Further action needed on EV charging to meet Net Zero

The Competition and Markets Authority has set out measures to ensure a national network of electric vehicle chargepoints is in place ahead of the 2030 ban on the sale of new petrol and diesel cars.

The CMA has examined whether the industry can deliver a comprehensive UK charging network that works competitively and that people can trust and says that, while some parts of this new sector are developing relatively well, it also found that other parts are facing problems which will hinder roll-out.

If that trend continues, the body says that it could impact the government’s plans to ban the sale of new petrol and diesel cars by 2030 and its wider commitment to make the UK net zero by 2050.

In particular, the CMA is concerned about the choice and availability of chargepoints at motorway service stations, where competition is limited; the roll-out of on-street charging by local authorities is too slow; and rural areas risk being left behind with too few chargepoints due to lack of investment.

There are also widespread concerns about the reliability of chargepoints, difficulties in comparing prices and paying for charging, risk reducing people’s confidence and trust.

The UK has around 25,000 chargepoints currently and, while there is still uncertainty, forecasts suggest more than ten times this amount will be needed by 2030.

Andrea Coscelli, chief executive of the CMA, said: “Electric vehicles play a critical role in meeting Net Zero but the challenges with creating an entirely new charging network should not be underestimated. Some areas of the roll-out are going well and the UK’s network is growing – but it’s clear that other parts, like charging at motorway service stations and on-street, have much bigger hurdles to overcome.
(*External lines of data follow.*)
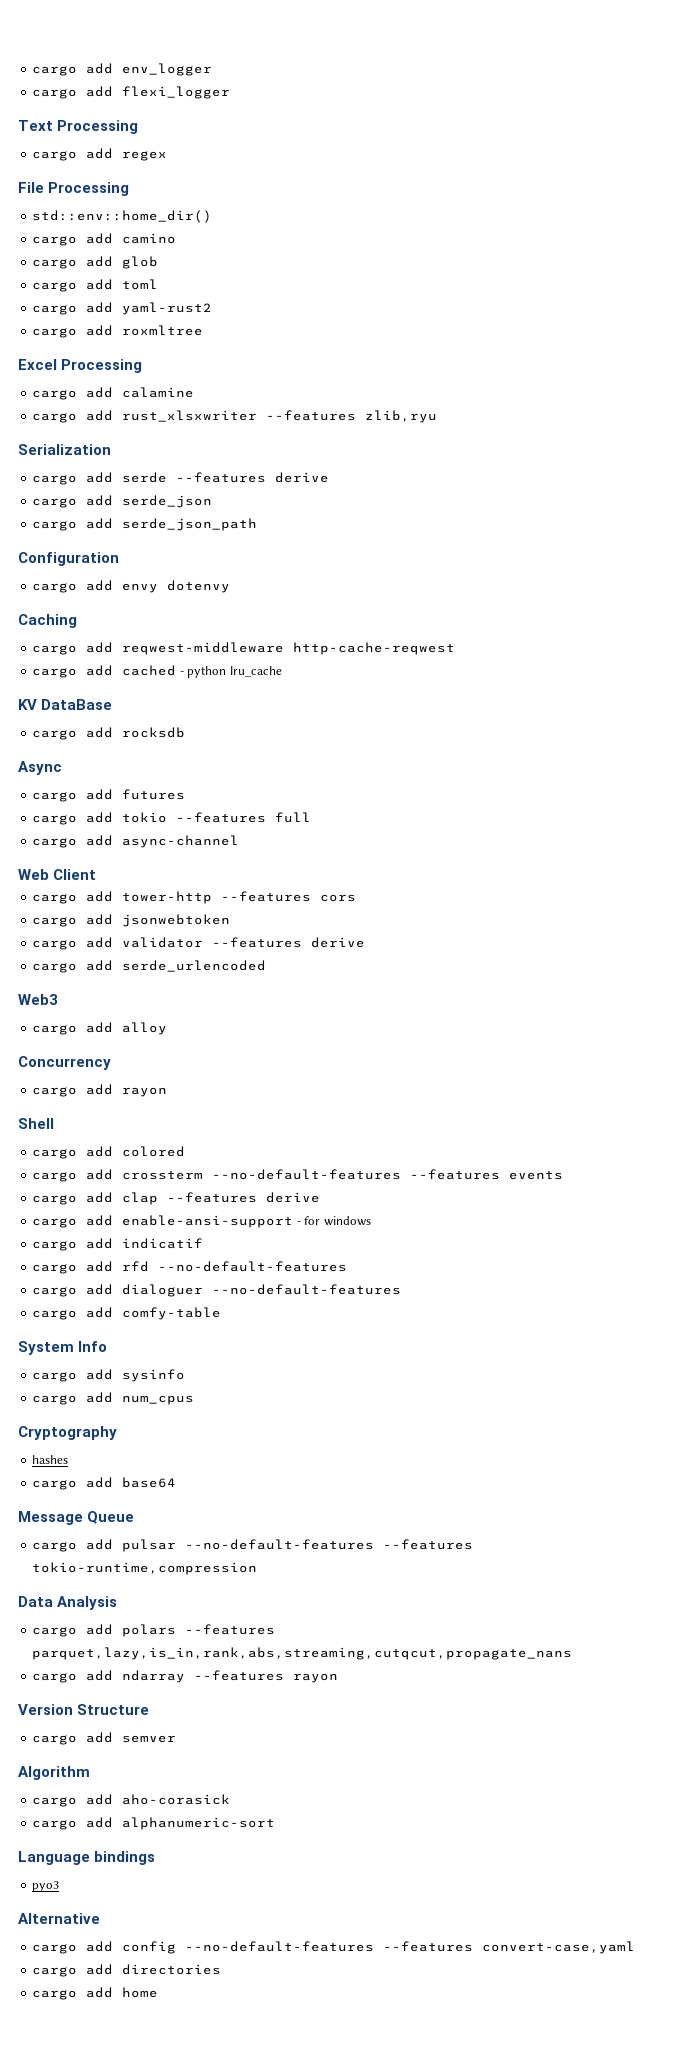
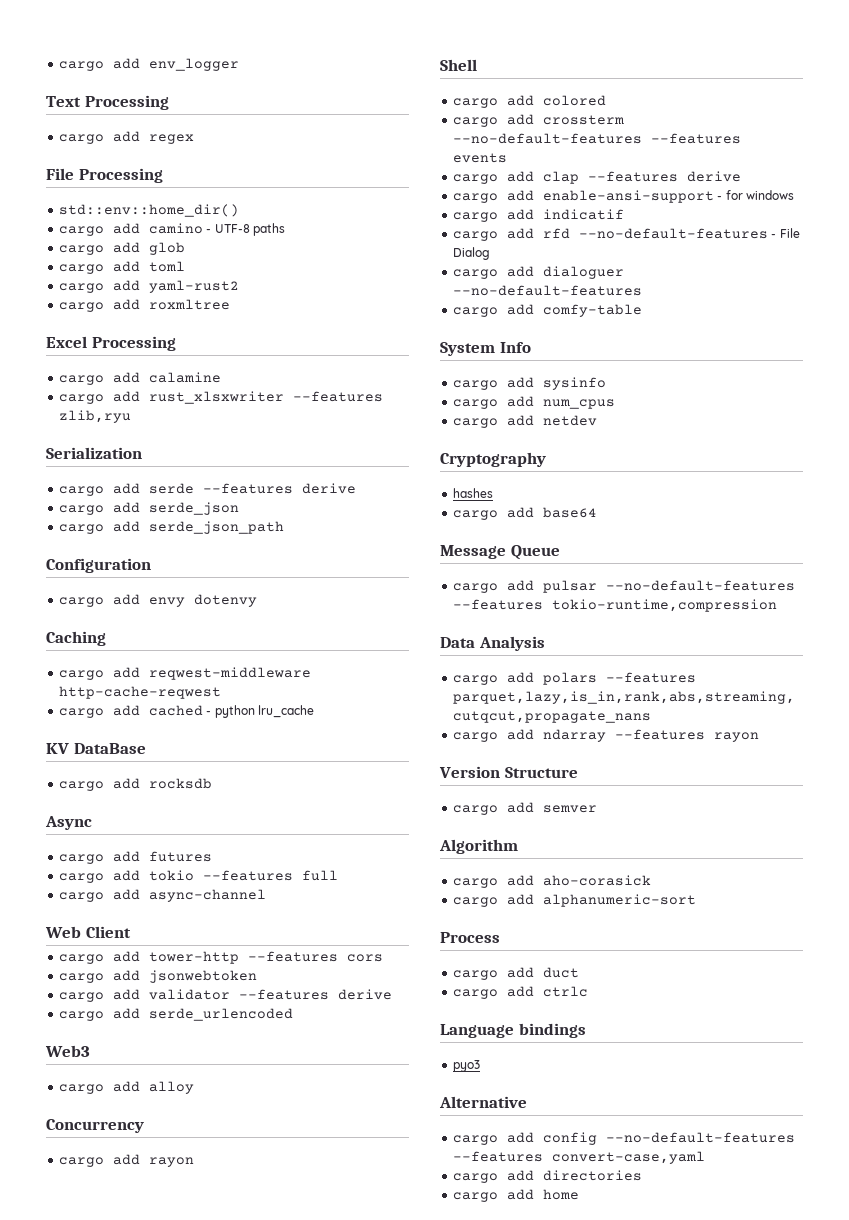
- cargo add flexi_logger
- cargo add camino
+ cargo add camino - UTF-8 paths
- cargo add rfd --no-default-features
+ cargo add rfd --no-default-features - File Dialog
+ cargo add netdev
+ Process
+ cargo add duct
+ cargo add ctrlc

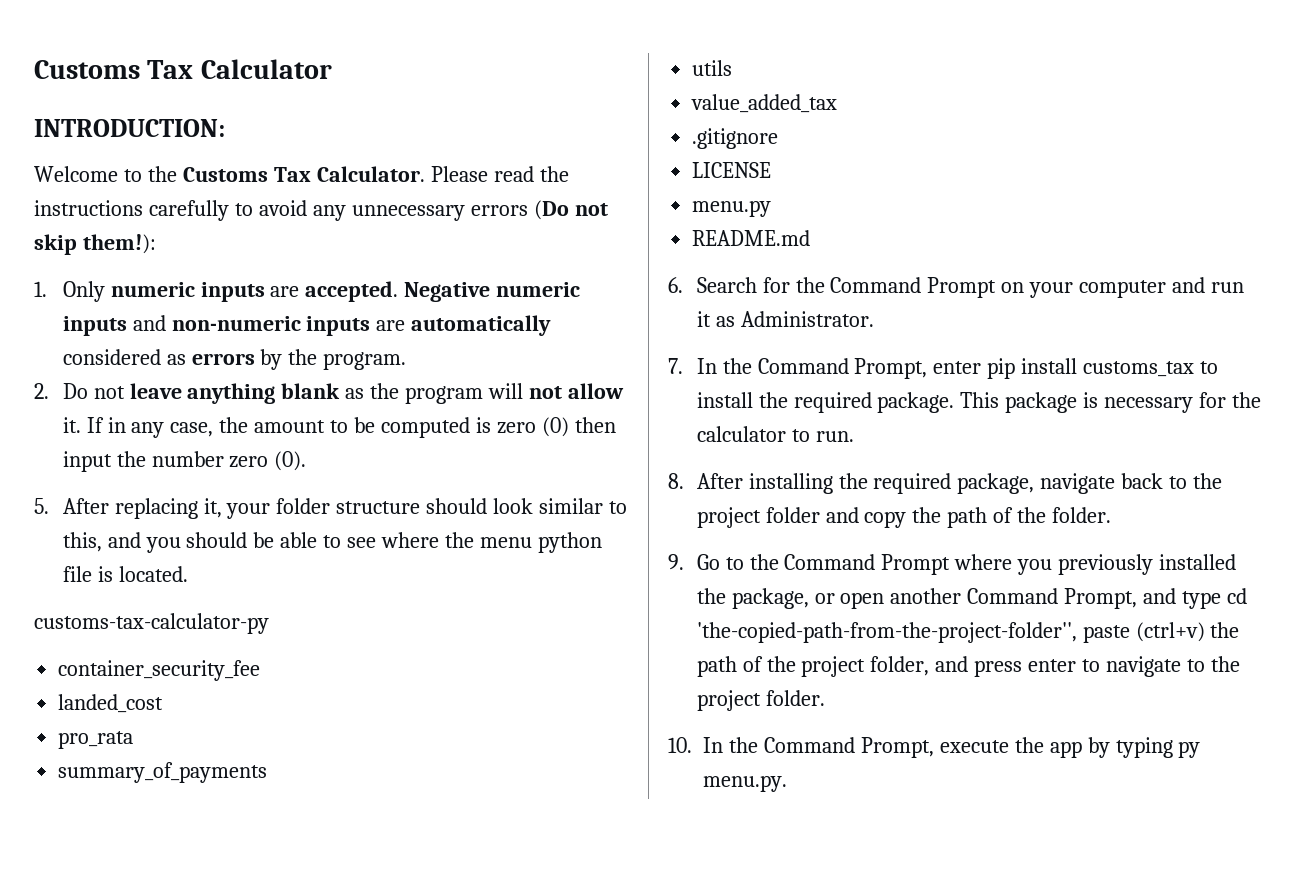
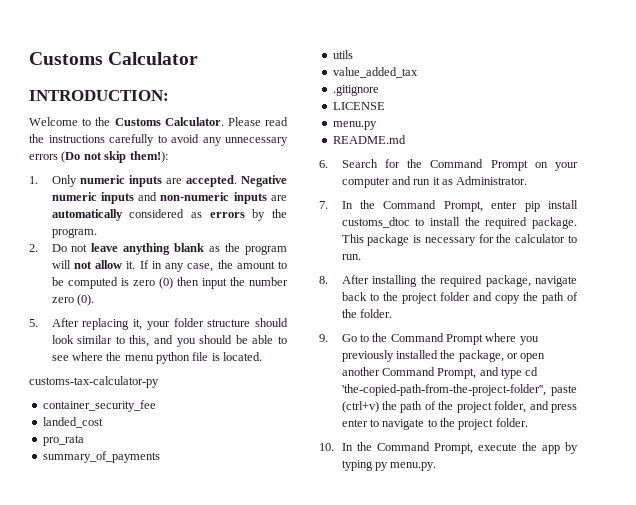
- Customs Tax Calculator
+ Customs Calculator
- Welcome to the Customs Tax Calculator.
+ Welcome to the Customs Calculator.
- 7. In the Command Prompt, enter pip install customs_tax to install the required package.
+ 7. In the Command Prompt, enter pip install customs_dtoc to install the required package.

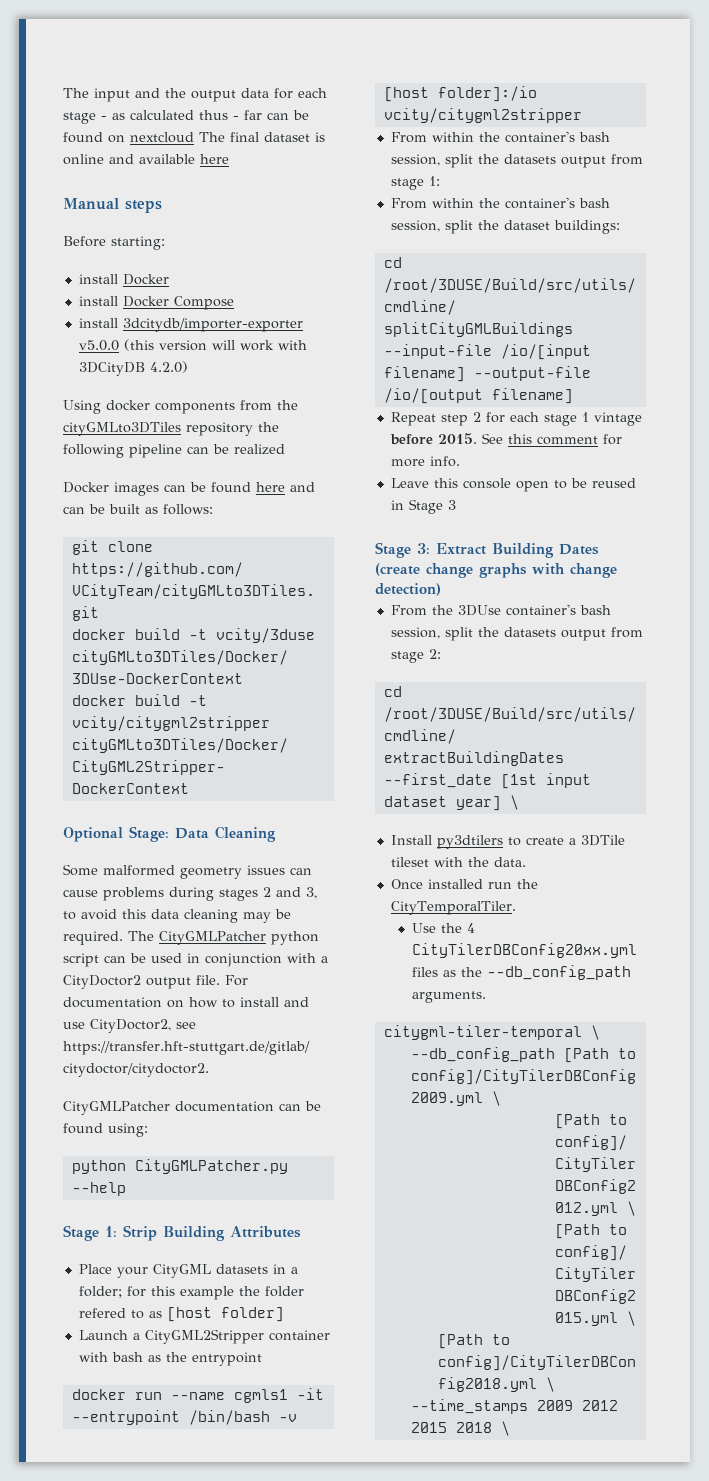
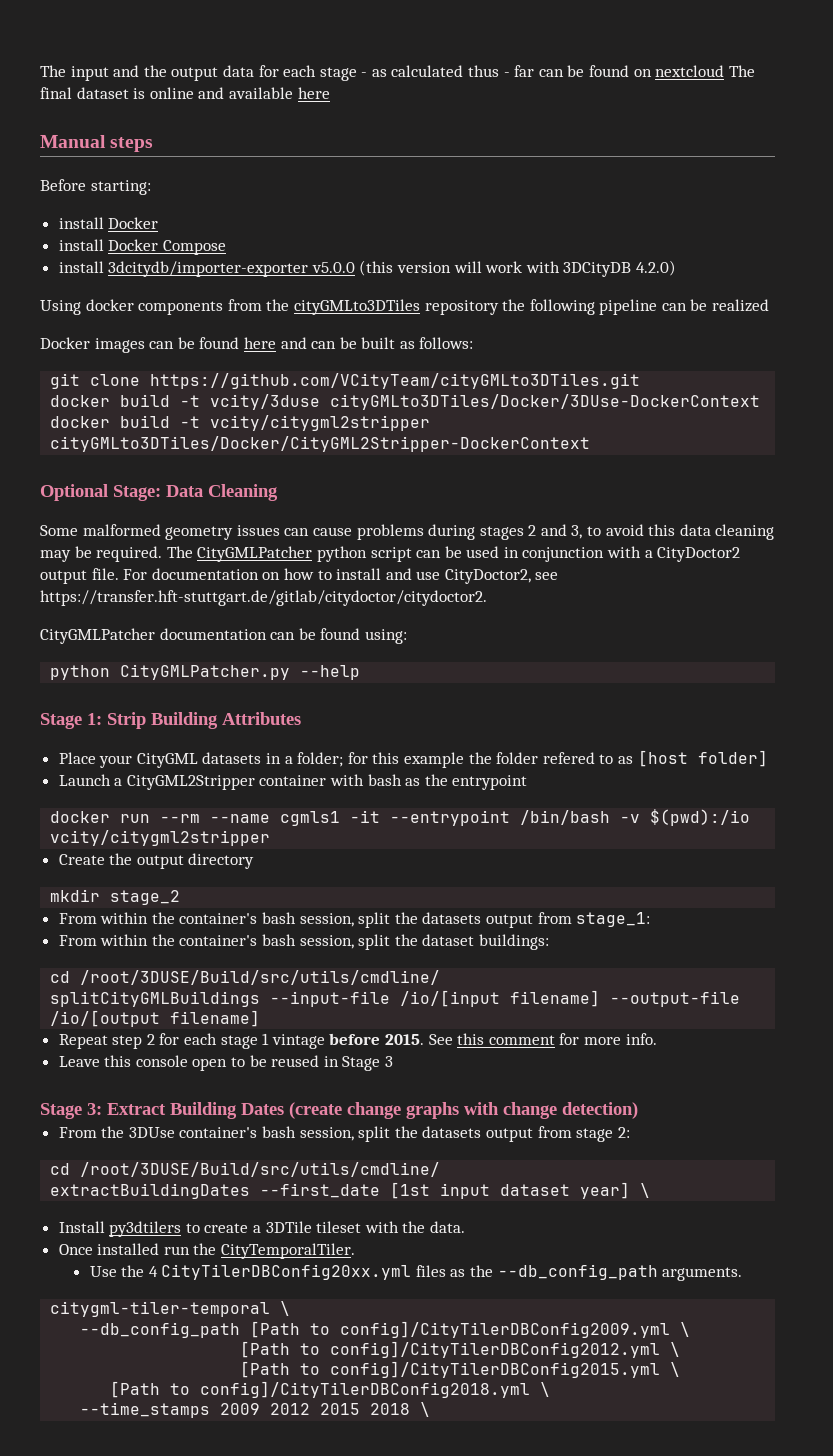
- docker run --name cgmls1 -it --entrypoint /bin/bash -v [host folder]:/io vcity/citygml2stripper
+ docker run --rm --name cgmls1 -it --entrypoint /bin/bash -v $(pwd):/io vcity/citygml2stripper
+ Create the output directory
+ mkdir stage_2
- From within the container's bash session, split the datasets output from stage 1:
+ From within the container's bash session, split the datasets output from stage_1:

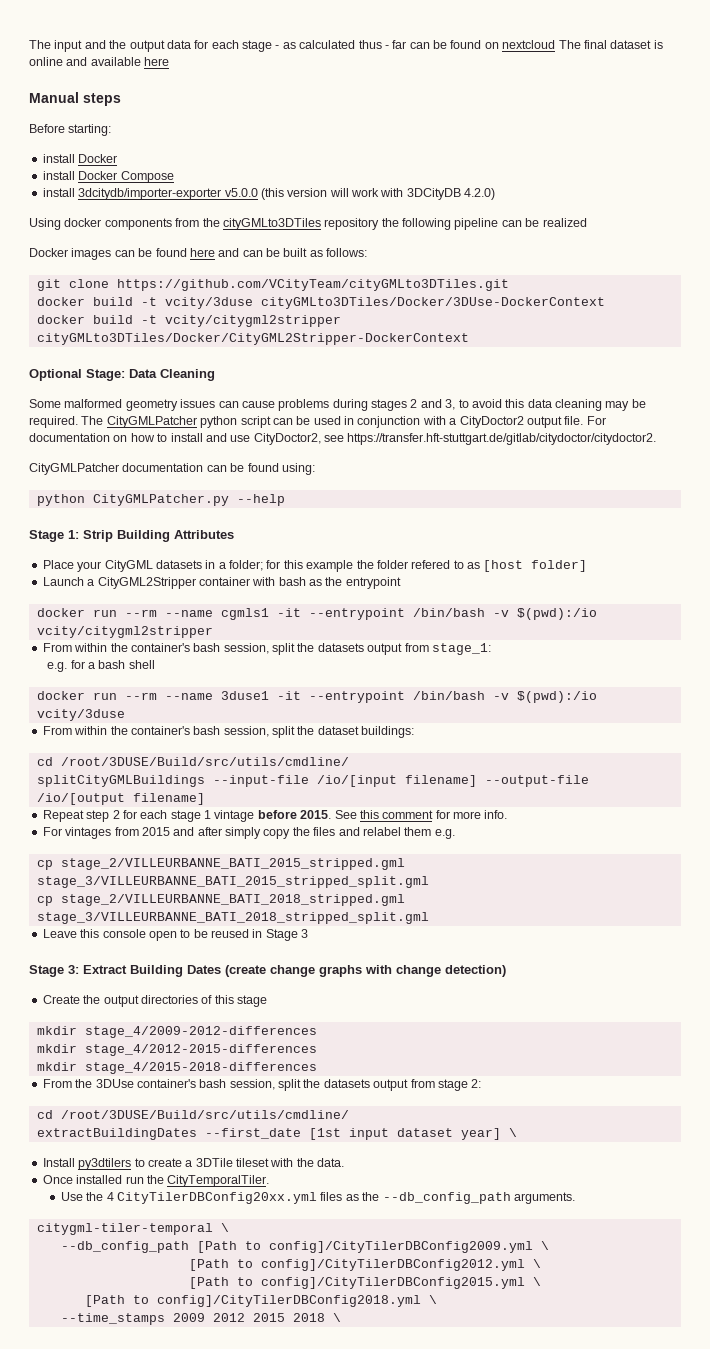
- Create the output directory
- mkdir stage_2
+ e.g. for a bash shell
+ docker run --rm --name 3duse1 -it --entrypoint /bin/bash -v $(pwd):/io vcity/3duse
+ For vintages from 2015 and after simply copy the files and relabel them e.g.
+ cp stage_2/VILLEURBANNE_BATI_2015_stripped.gml stage_3/VILLEURBANNE_BATI_2015_stripped_split.gml
+ cp stage_2/VILLEURBANNE_BATI_2018_stripped.gml stage_3/VILLEURBANNE_BATI_2018_stripped_split.gml
+ Create the output directories of this stage
+ mkdir stage_4/2009-2012-differences
+ mkdir stage_4/2012-2015-differences
+ mkdir stage_4/2015-2018-differences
“There needs to be action now to address the postcode lottery in electric vehicle charging as we approach the ban on sales of new petrol and diesel cars by 2030. Our recommendations will promote strong competition, encourage more investment, and build people’s trust, both now and in the future. The CMA has also opened a competition law investigation into EV charging along motorways and will continue to work with government and the industry to help ensure electric vehicle charging is a success.”